Task details:
Would you restate the entries below word for word, leaving out the images?

* * * * * * *

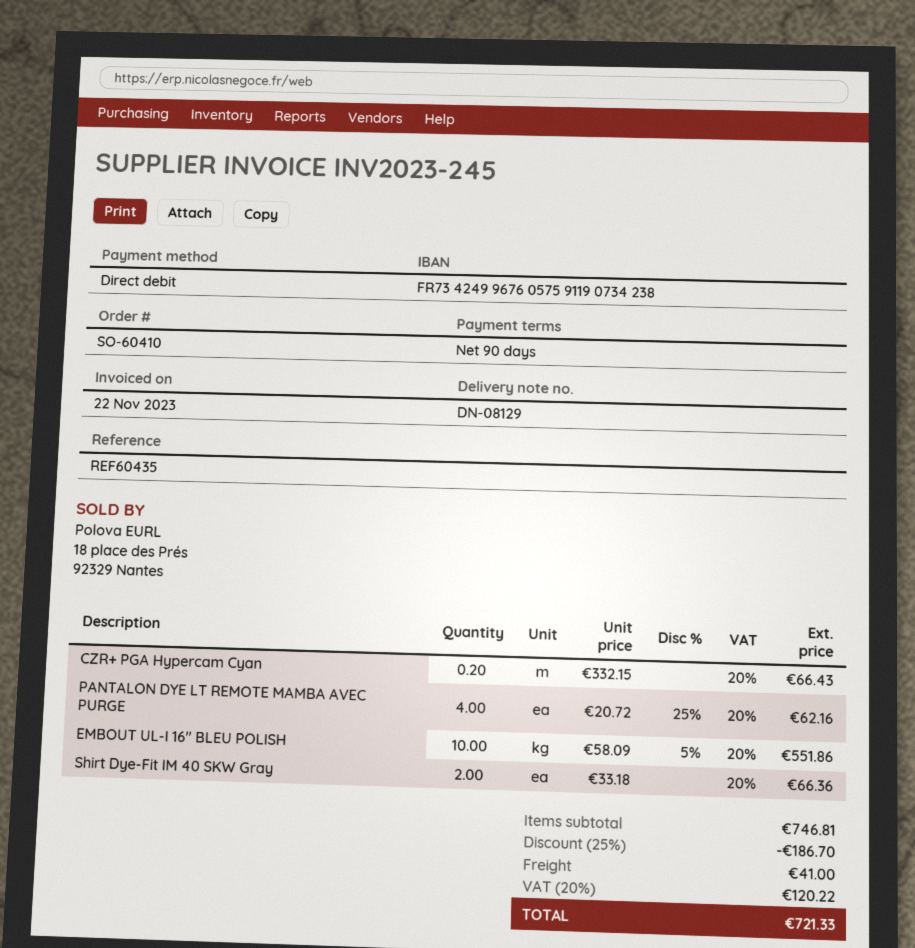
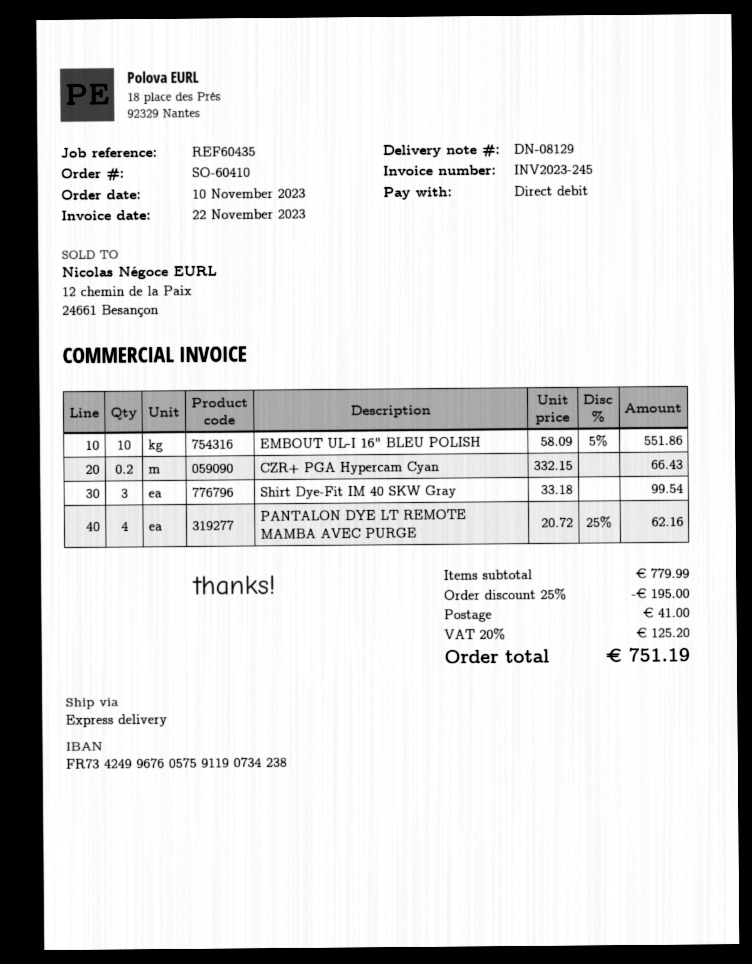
Shirt Dye-Fit IM 40 SKW Gray: 2 x 33.18 = 66.36 -> 3 x 33.18 = 99.54
subtotal: 746.81 -> 779.99
discount: 25% = 186.70 -> 25% = 195.00
tax: 20% = 120.22 -> 20% = 125.20
total: 721.33 -> 751.19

* * * * * * *

Expected answer:
Shirt Dye-Fit IM 40 SKW Gray: 2 x 33.18 = 66.36 -> 3 x 33.18 = 99.54
subtotal: 746.81 -> 779.99
discount: 25% = 186.70 -> 25% = 195.00
tax: 20% = 120.22 -> 20% = 125.20
total: 721.33 -> 751.19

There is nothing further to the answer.